--- Material shown Enclosed Below ---
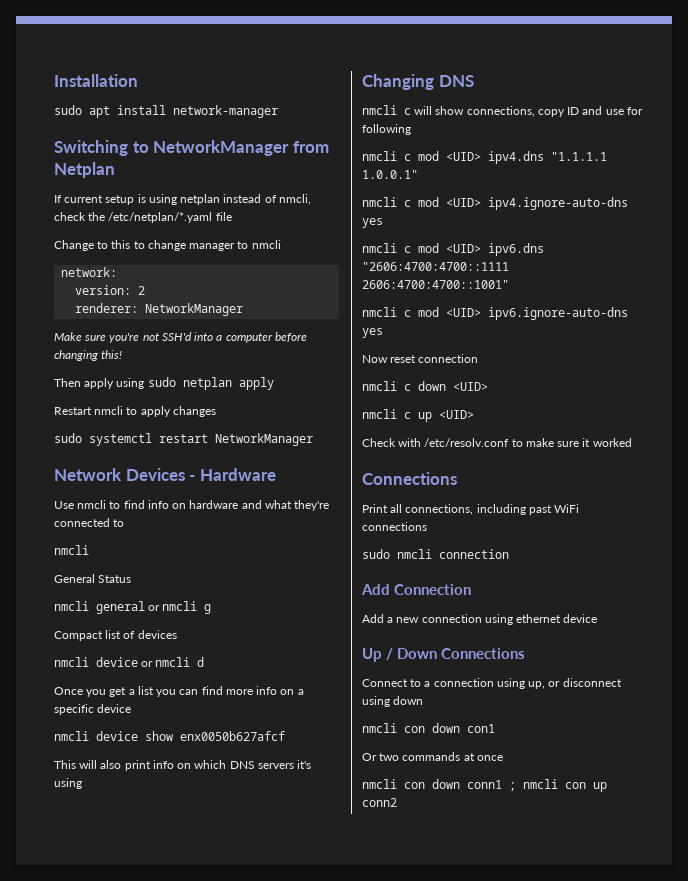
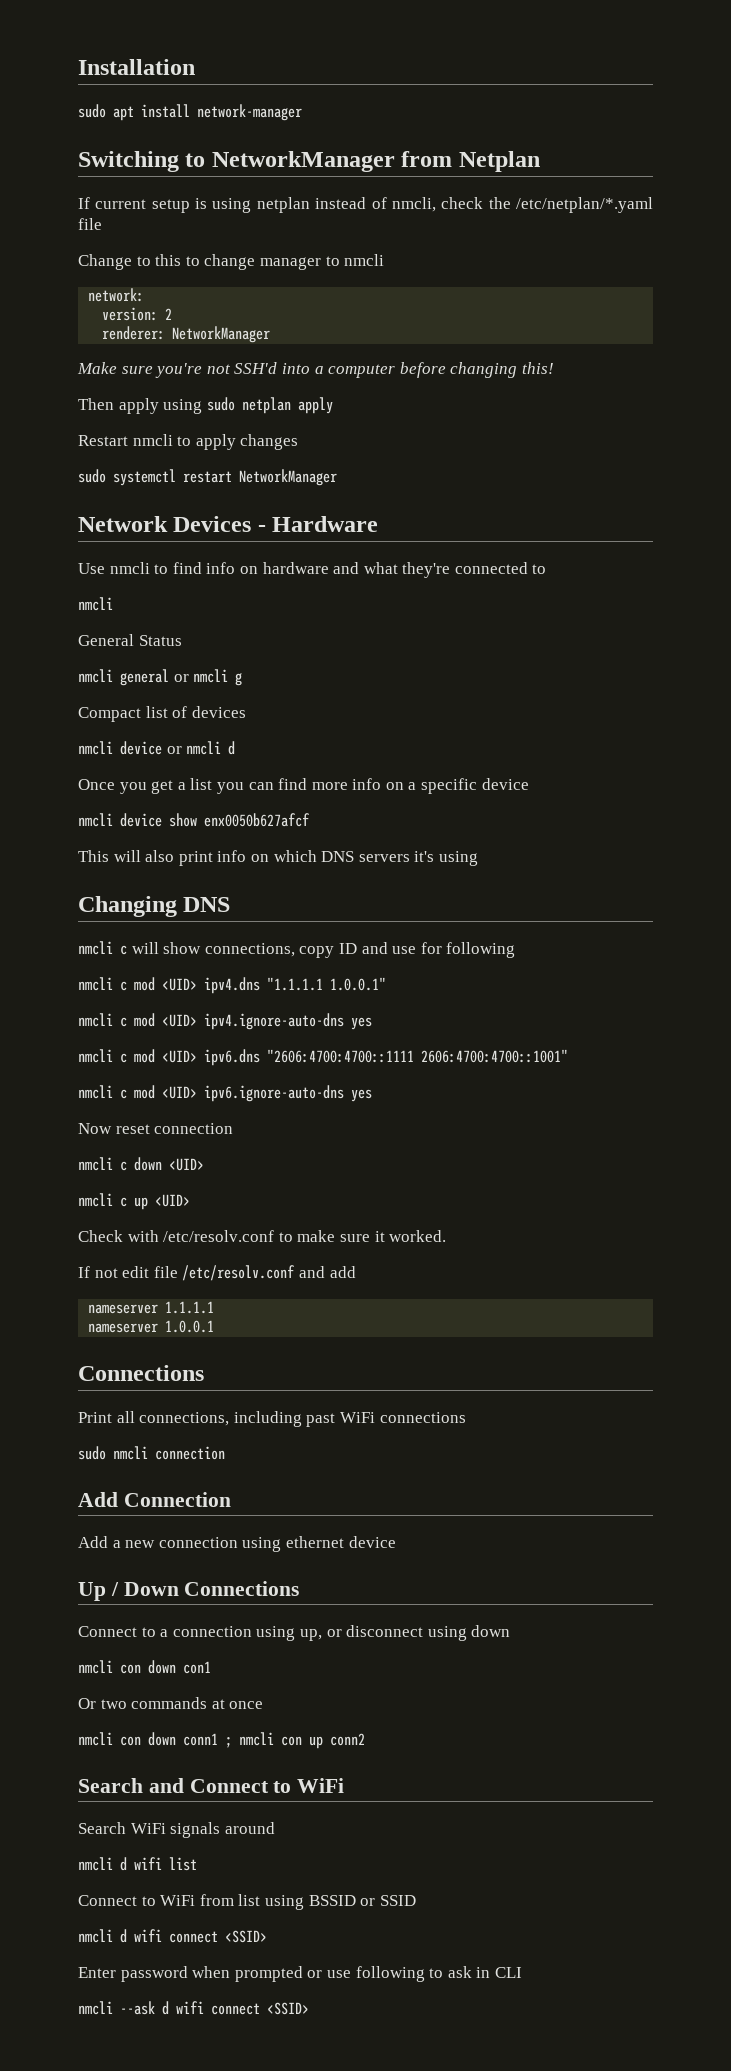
- Check with /etc/resolv.conf to make sure it worked
+ Check with /etc/resolv.conf to make sure it worked.
+ If not edit file /etc/resolv.conf and add
+ nameserver 1.1.1.1
+ nameserver 1.0.0.1
+ Search and Connect to WiFi
+ Search WiFi signals around
+ nmcli d wifi list
+ Connect to WiFi from list using BSSID or SSID
+ nmcli d wifi connect <SSID>
+ Enter password when prompted or use following to ask in CLI
+ nmcli --ask d wifi connect <SSID>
--- End of Enclosed Material shown ---
▸ Task statement
Copy each line above exactly, with no images.

▸ Result of this exercise
- Check with /etc/resolv.conf to make sure it worked
+ Check with /etc/resolv.conf to make sure it worked.
+ If not edit file /etc/resolv.conf and add
+ nameserver 1.1.1.1
+ nameserver 1.0.0.1
+ Search and Connect to WiFi
+ Search WiFi signals around
+ nmcli d wifi list
+ Connect to WiFi from list using BSSID or SSID
+ nmcli d wifi connect <SSID>
+ Enter password when prompted or use following to ask in CLI
+ nmcli --ask d wifi connect <SSID>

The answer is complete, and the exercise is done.